The entries below contain pictures. Write out only the lines from the line with "Mean | Last300.00 – 1500.00: 736.83 -> 658.35" up to and including the line with "Mean | Last300.00 – 1500.00: 658.35 -> 654.68", exactly, without them.

-- Opening Marker --

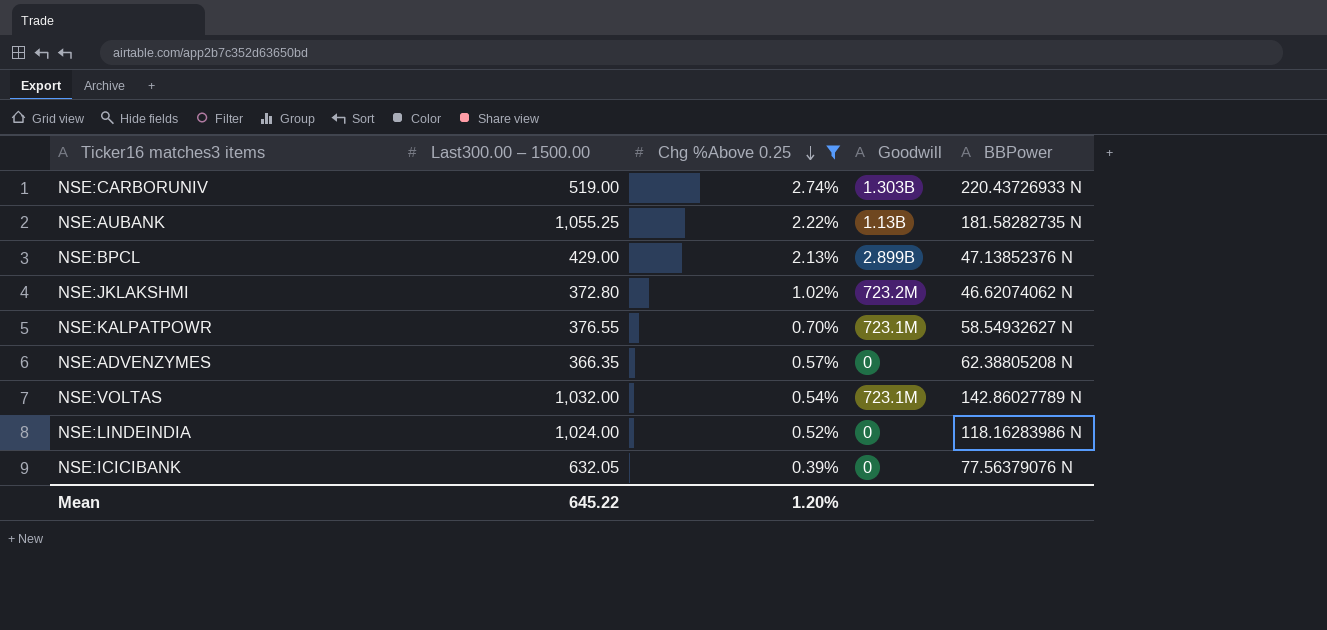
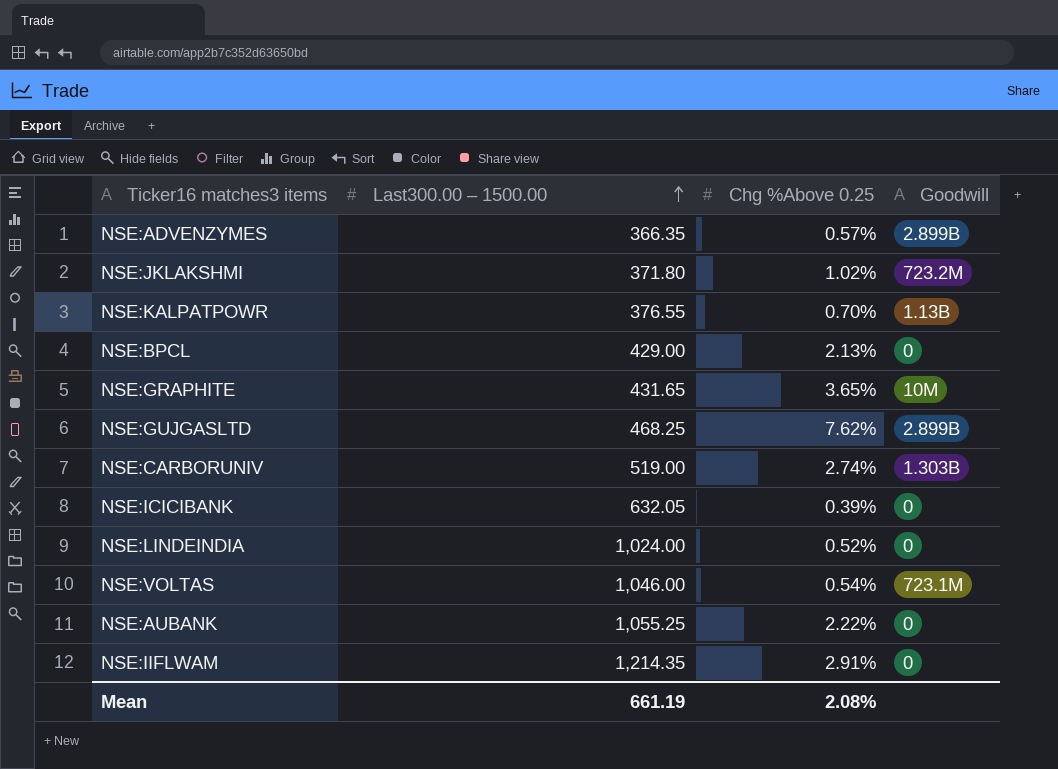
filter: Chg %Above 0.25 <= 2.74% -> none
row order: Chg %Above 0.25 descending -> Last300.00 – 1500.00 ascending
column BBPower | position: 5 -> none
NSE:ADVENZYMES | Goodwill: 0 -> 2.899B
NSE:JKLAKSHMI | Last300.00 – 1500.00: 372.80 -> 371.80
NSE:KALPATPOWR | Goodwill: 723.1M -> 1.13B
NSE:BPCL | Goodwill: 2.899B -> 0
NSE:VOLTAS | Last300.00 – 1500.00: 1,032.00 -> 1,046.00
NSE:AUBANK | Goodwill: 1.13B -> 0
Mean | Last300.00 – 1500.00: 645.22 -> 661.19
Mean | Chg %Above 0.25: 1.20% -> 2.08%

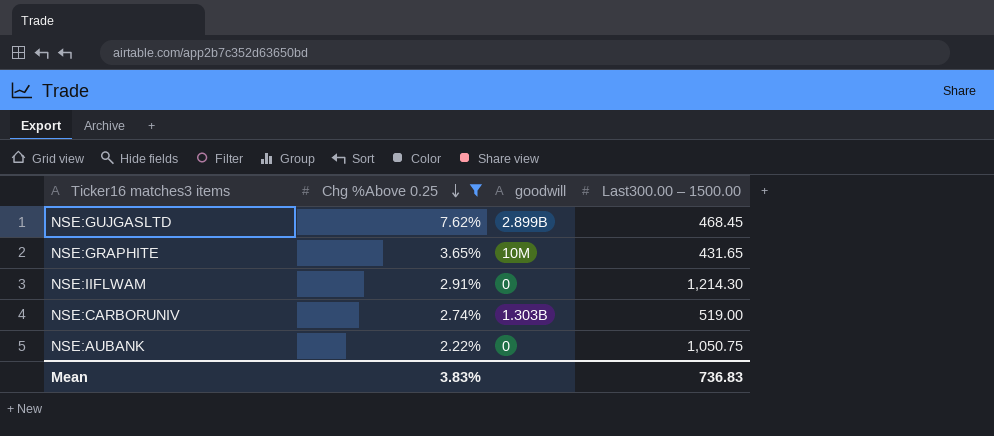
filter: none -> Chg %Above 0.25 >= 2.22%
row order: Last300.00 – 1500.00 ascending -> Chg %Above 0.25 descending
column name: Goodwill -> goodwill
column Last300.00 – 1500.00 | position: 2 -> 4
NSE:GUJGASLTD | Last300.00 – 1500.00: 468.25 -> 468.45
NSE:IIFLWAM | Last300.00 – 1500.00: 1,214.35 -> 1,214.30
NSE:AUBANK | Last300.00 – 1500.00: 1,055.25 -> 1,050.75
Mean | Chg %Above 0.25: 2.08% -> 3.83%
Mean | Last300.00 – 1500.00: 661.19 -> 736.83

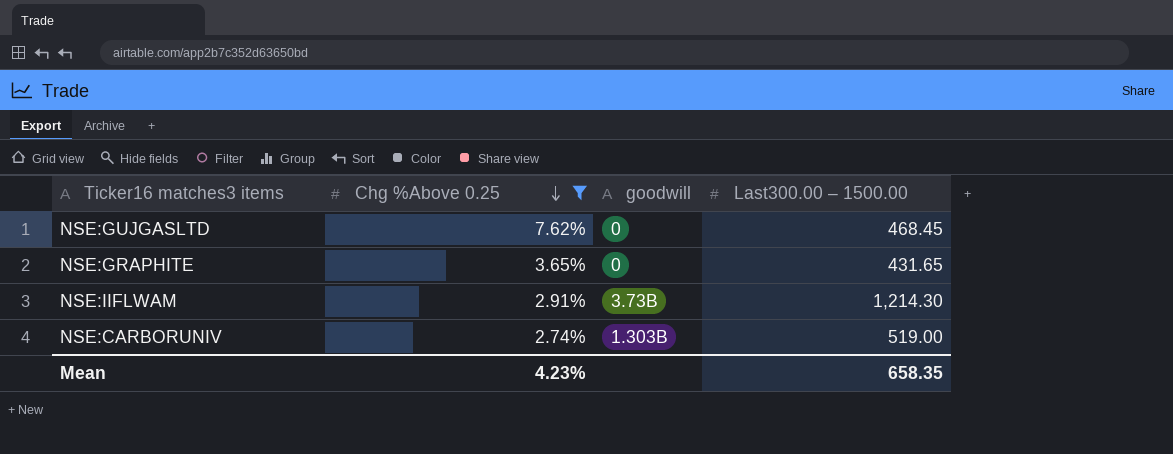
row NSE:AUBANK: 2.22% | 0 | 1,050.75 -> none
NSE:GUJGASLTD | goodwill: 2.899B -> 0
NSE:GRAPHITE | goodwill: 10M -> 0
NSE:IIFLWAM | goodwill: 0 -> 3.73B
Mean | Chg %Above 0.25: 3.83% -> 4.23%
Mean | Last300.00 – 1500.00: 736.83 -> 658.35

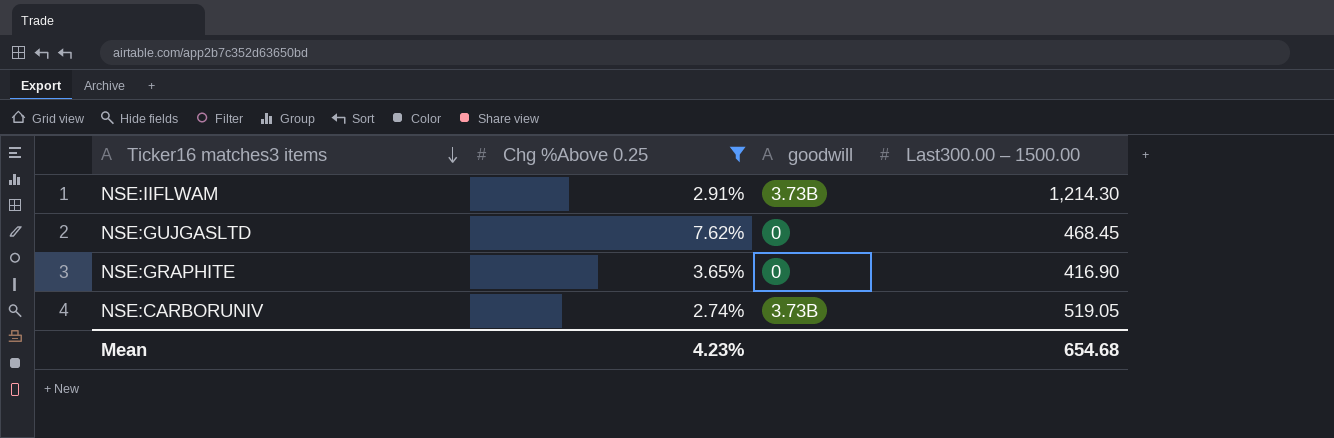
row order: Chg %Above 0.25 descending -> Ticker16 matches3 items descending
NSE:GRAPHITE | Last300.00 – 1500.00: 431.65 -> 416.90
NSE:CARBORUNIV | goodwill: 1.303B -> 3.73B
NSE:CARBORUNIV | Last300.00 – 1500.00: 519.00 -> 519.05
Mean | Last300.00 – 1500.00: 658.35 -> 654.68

-- Closing Marker --
-- Opening Marker --

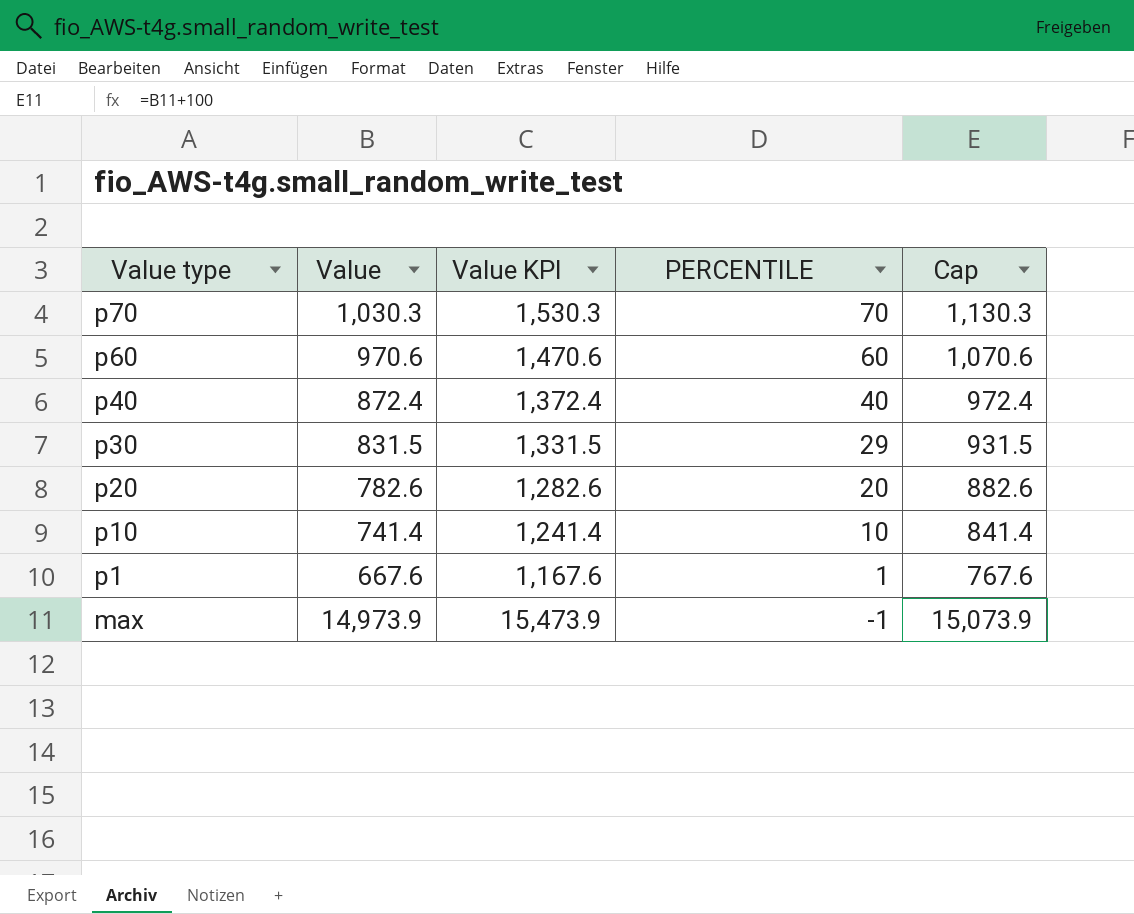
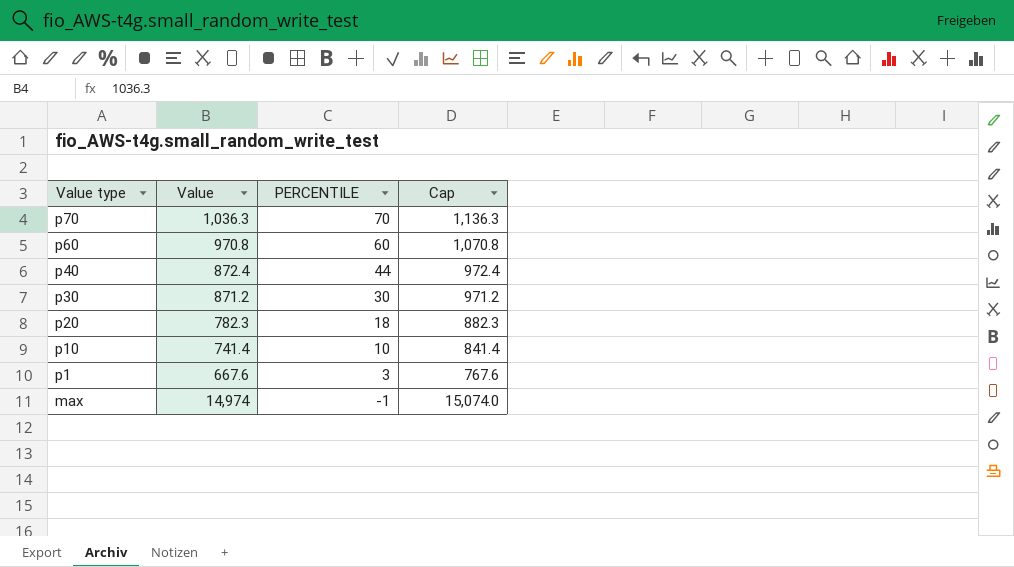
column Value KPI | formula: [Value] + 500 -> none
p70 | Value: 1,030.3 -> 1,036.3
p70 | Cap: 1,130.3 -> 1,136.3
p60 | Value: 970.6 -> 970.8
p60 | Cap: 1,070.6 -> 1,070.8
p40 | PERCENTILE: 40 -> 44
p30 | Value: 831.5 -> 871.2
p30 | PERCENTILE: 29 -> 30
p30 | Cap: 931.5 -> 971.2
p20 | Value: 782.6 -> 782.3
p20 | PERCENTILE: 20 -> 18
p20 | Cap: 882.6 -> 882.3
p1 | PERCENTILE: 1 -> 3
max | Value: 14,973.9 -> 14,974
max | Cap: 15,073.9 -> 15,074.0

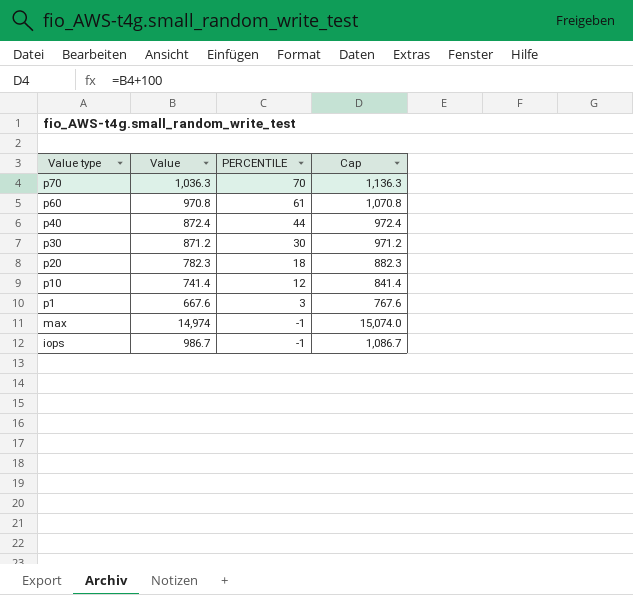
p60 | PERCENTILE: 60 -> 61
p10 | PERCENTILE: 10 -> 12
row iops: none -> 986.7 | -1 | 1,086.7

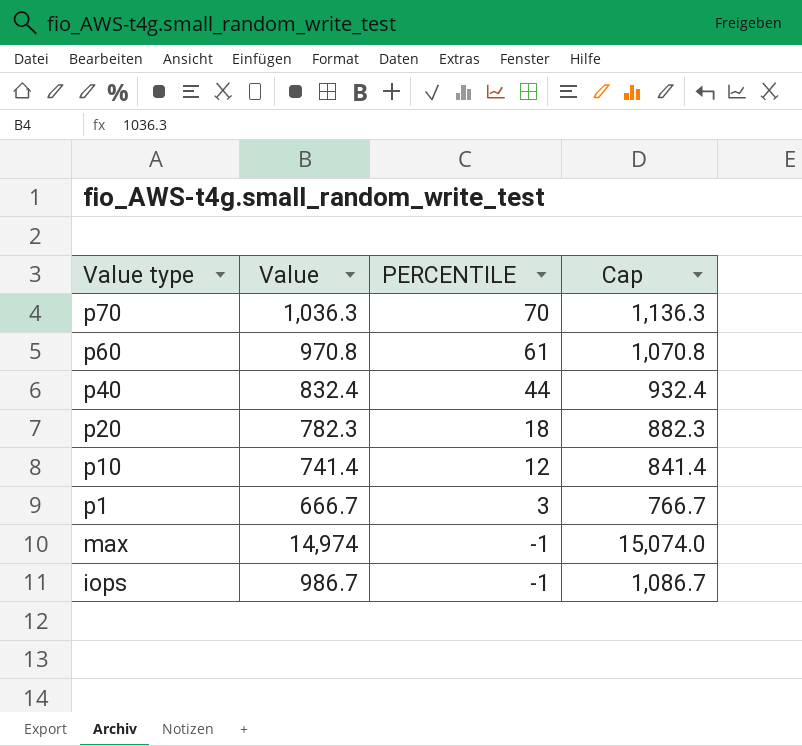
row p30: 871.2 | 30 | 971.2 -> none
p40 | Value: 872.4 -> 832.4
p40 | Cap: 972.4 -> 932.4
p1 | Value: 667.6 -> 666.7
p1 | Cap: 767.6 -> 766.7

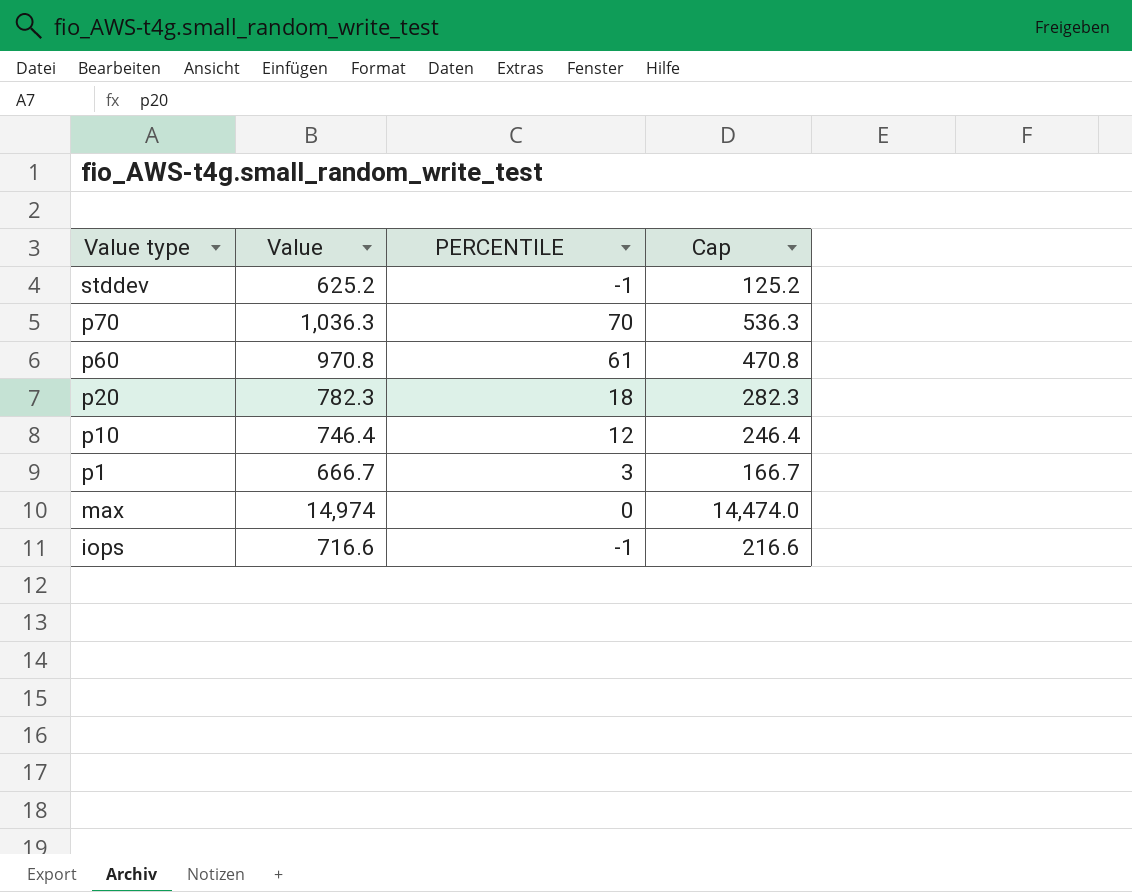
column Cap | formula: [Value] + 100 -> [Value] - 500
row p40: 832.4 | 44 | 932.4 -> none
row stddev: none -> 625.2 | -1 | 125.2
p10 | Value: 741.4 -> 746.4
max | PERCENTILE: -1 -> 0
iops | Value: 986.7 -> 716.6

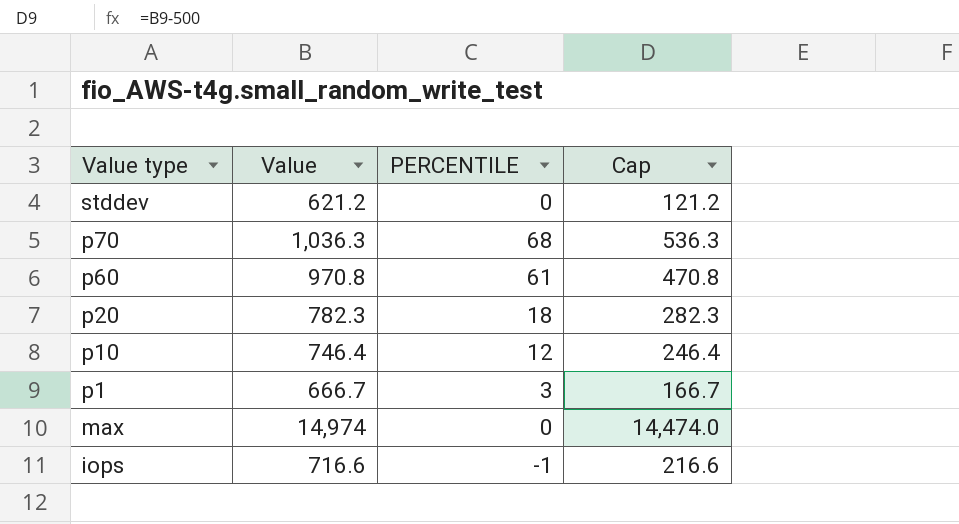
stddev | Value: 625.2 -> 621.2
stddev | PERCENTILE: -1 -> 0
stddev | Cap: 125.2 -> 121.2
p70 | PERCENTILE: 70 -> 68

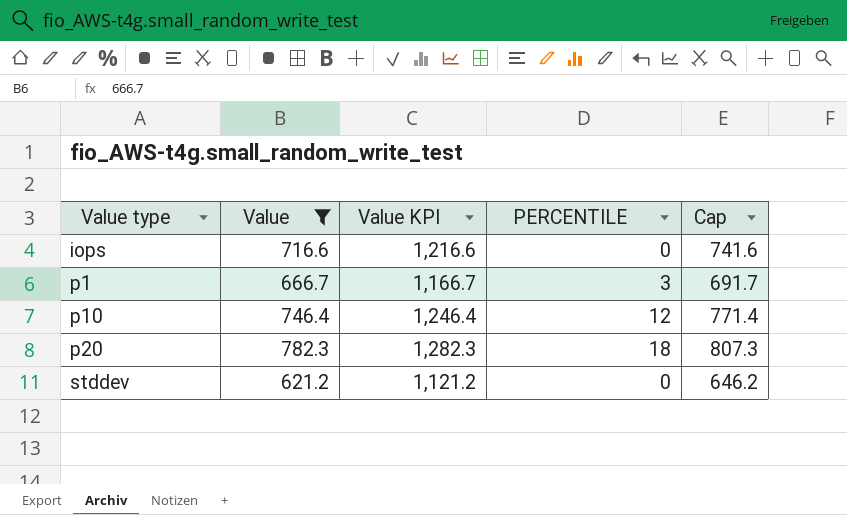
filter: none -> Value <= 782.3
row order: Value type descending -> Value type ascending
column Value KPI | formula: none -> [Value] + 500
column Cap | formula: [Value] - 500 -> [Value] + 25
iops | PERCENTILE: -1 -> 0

-- Closing Marker --

TASK RESULT:
Mean | Last300.00 – 1500.00: 736.83 -> 658.35

row order: Chg %Above 0.25 descending -> Ticker16 matches3 items descending
NSE:GRAPHITE | Last300.00 – 1500.00: 431.65 -> 416.90
NSE:CARBORUNIV | goodwill: 1.303B -> 3.73B
NSE:CARBORUNIV | Last300.00 – 1500.00: 519.00 -> 519.05
Mean | Last300.00 – 1500.00: 658.35 -> 654.68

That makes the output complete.